● **What you need to do**: Copy all records verbatim, images excluded.

____________

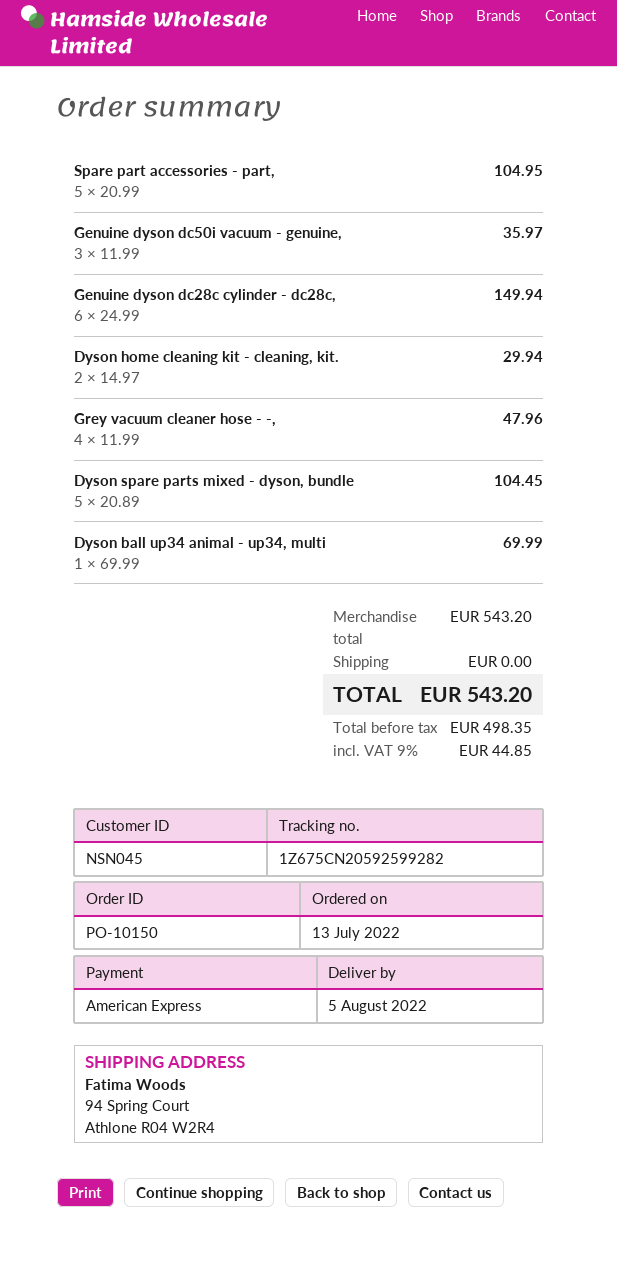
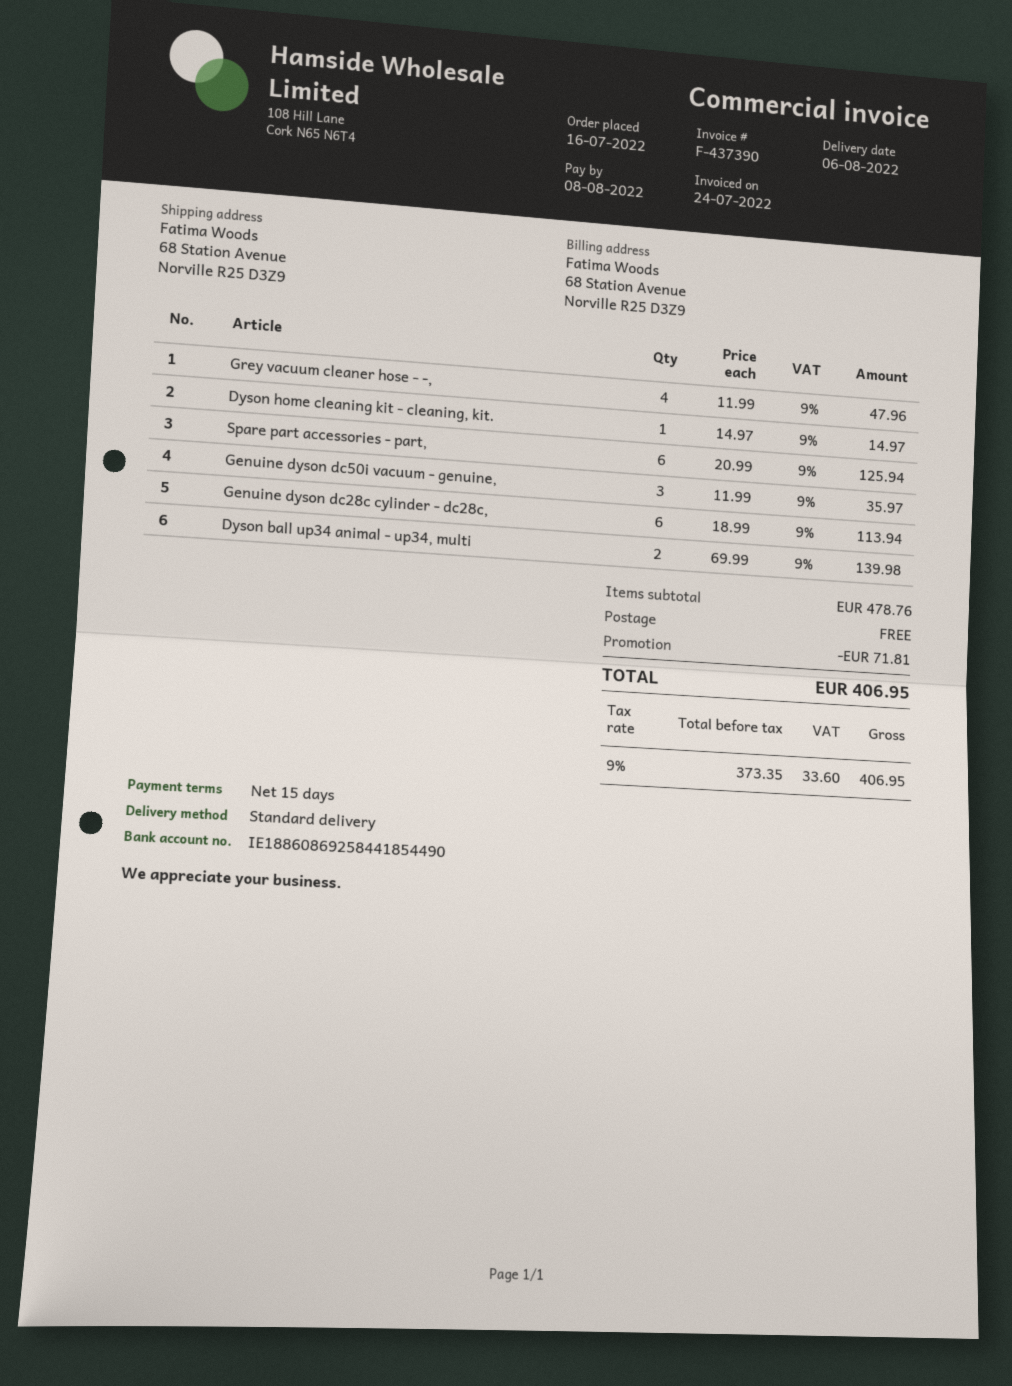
order date: 2022-07-13 -> 2022-07-16
delivery date: 2022-08-05 -> 2022-08-06
ship to: 94 Spring Court, Athlone R04 W2R4 -> 68 Station Avenue, Norville R25 D3Z9
Spare part accessories - part,: 5 x 20.99 = 104.95 -> 6 x 20.99 = 125.94
Genuine dyson dc28c cylinder - dc28c,: 6 x 24.99 = 149.94 -> 6 x 18.99 = 113.94
Dyson home cleaning kit - cleaning, kit.: 2 x 14.97 = 29.94 -> 1 x 14.97 = 14.97
Dyson spare parts mixed - dyson, bundle: 5 x 20.89 = 104.45 -> none
Dyson ball up34 animal - up34, multi: 1 x 69.99 = 69.99 -> 2 x 69.99 = 139.98
subtotal: 543.20 -> 478.76
discount: none -> 71.81
net: 498.35 -> 373.35
tax: 9% = 44.85 -> 9% = 33.60
total: 543.20 -> 406.95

____________

● **Output**:
order date: 2022-07-13 -> 2022-07-16
delivery date: 2022-08-05 -> 2022-08-06
ship to: 94 Spring Court, Athlone R04 W2R4 -> 68 Station Avenue, Norville R25 D3Z9
Spare part accessories - part,: 5 x 20.99 = 104.95 -> 6 x 20.99 = 125.94
Genuine dyson dc28c cylinder - dc28c,: 6 x 24.99 = 149.94 -> 6 x 18.99 = 113.94
Dyson home cleaning kit - cleaning, kit.: 2 x 14.97 = 29.94 -> 1 x 14.97 = 14.97
Dyson spare parts mixed - dyson, bundle: 5 x 20.89 = 104.45 -> none
Dyson ball up34 animal - up34, multi: 1 x 69.99 = 69.99 -> 2 x 69.99 = 139.98
subtotal: 543.20 -> 478.76
discount: none -> 71.81
net: 498.35 -> 373.35
tax: 9% = 44.85 -> 9% = 33.60
total: 543.20 -> 406.95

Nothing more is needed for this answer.